Future historians will look back at Britain in the age of Brexit and seek to explain why its people reduced their power and influence in the world in the belief that they were doing the exact opposite.

But historians will have to move quickly if they are to have a say because the most important consequences of Brexit are already with us. People do not see this because UK membership of the EU is wrongly discussed as an economic issue when it is primarily a political one.

This is a traditional mistake by the British who have been making it with varying degrees of intensity ever since the French politician Robert Schumann put forward his plan for the French-German Coal and Steel Community on 9 May 1950 – a pact that eventually turned into the EU. Enhancing the political power of European states, particularly France and Germany, was always the chief objective.

The misperception has meant that the outcome of the Brexit crisis is talked about with alarm or enthusiasm, depending on the views of the speaker, but generally on the supposition on all sides that this is something good or bad that lies in the future. There is ceaseless discussion about custom unions and single markets which masks the devastating loss of UK power and influence that has already occurred in three crucial areas.

There is greater political division in Britain than at any time since the 17th century and this is not going to go away. Even if parliament is finally forced to swallow Theresa May’s withdrawal agreement at least half the population is going to feel that they have been betrayed or, at best, are the victims of an act of self-destructive idiocy. Theresa Mayhas systematically made these divisions deeper by pretending that there was national unanimity about the referendum decision.

Secondly, the UK as a state is more divided than it has been since the Scottish Act of Union in 1707. Scottish nationalists and Irish nationalists in Northern Ireland – half the population – are strengthened because Scottish independence and Irish unity can be presented as a jump into the future with the EU rather than staying put with a regressive and xenophobic England. Through resurrecting Irish partition as an issue, Britain will be permanently at odds with the Irish government, something which might not have mattered much in the past, but does now when Ireland is empowered by the rest of the EU. Angela Merkel was in Dublin this week telling Leo Varadkar that Germany would “stand by Ireland” and earlier the Irish taoiseach was seeing Emmanuel Macron in Paris. This used not to happen.

The third area in which the balance of power has swung against the UK over the last three years is that, as Britain becomes more divided, the EU becomes more unified. This was not inevitable: remember how there was talk in 2016 of the EU shedding more members and possibly even breaking up. Having seen what is happening to Britain, dissident members of the EU are these days keeping secessionist thoughts very much to themselves.

Evidence of the swing in the balance of power away from Britain has become more apparent over the course of the Brexit negotiations. Retreat on one side and advance on the other was the inevitable consequence of Brussels having much the strongest hand of cards. Nothing is more absurd, and a sign of a frightening detachment from reality, than the claim of prominent Eurosceptics that Britain would have got what it wanted in negotiations if only it had been firmer, something it failed to do because the British negotiators were weak-willed, incompetent or treacherously sabotaging their own side.
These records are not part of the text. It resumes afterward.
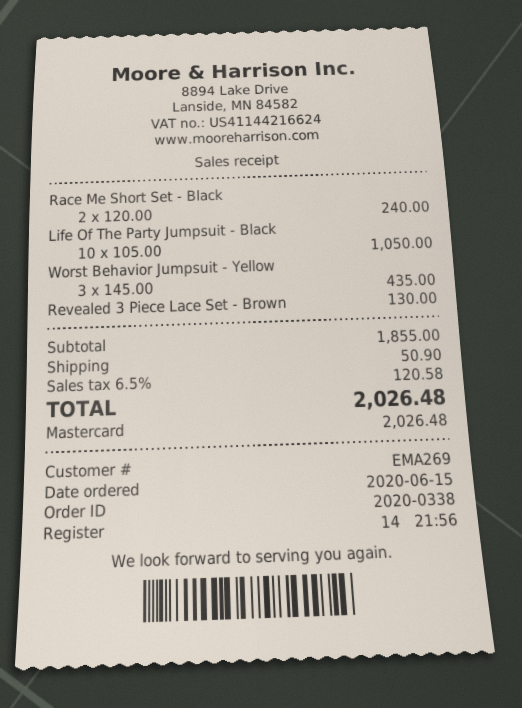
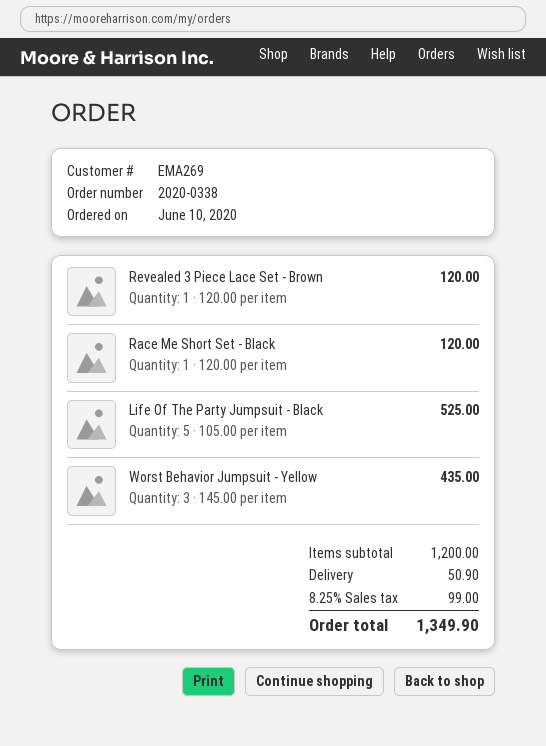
order date: 2020-06-15 -> 2020-06-10
Race Me Short Set - Black: 2 x 120.00 = 240.00 -> 1 x 120.00 = 120.00
Life Of The Party Jumpsuit - Black: 10 x 105.00 = 1050.00 -> 5 x 105.00 = 525.00
Revealed 3 Piece Lace Set - Brown: 1 x 130.00 = 130.00 -> 1 x 120.00 = 120.00
subtotal: 1855.00 -> 1200.00
tax: 6.5% = 120.58 -> 8.25% = 99.00
total: 2026.48 -> 1349.90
At one level, the explanation for the crisis gripping Britain is not a mystery: globalisation has produced political crises all over the world which differ in some respects but have certain common themes such as de-industrialisation, increased inequality, immigration, and the alienation of large parts of the population. There are obvious parallels between Trump supporters in Pennsylvania and Leave voters in the Labour strongholds in the Welsh Valleys. The same pressures were long visible in the Middle East where kleptocratic elites clustered around authoritarian rulers and their families, leaving the rest of the population to rot.

But this does not tell us why it is that the political crisis in the UK looks worse than elsewhere in Europe. Unsurprisingly, the historically minded have sought guidance from past precedent and, more particularly, from crises that revolved around the UK’s relations with continental Europe and, equally important, those that threatened the integrity of the UK itself.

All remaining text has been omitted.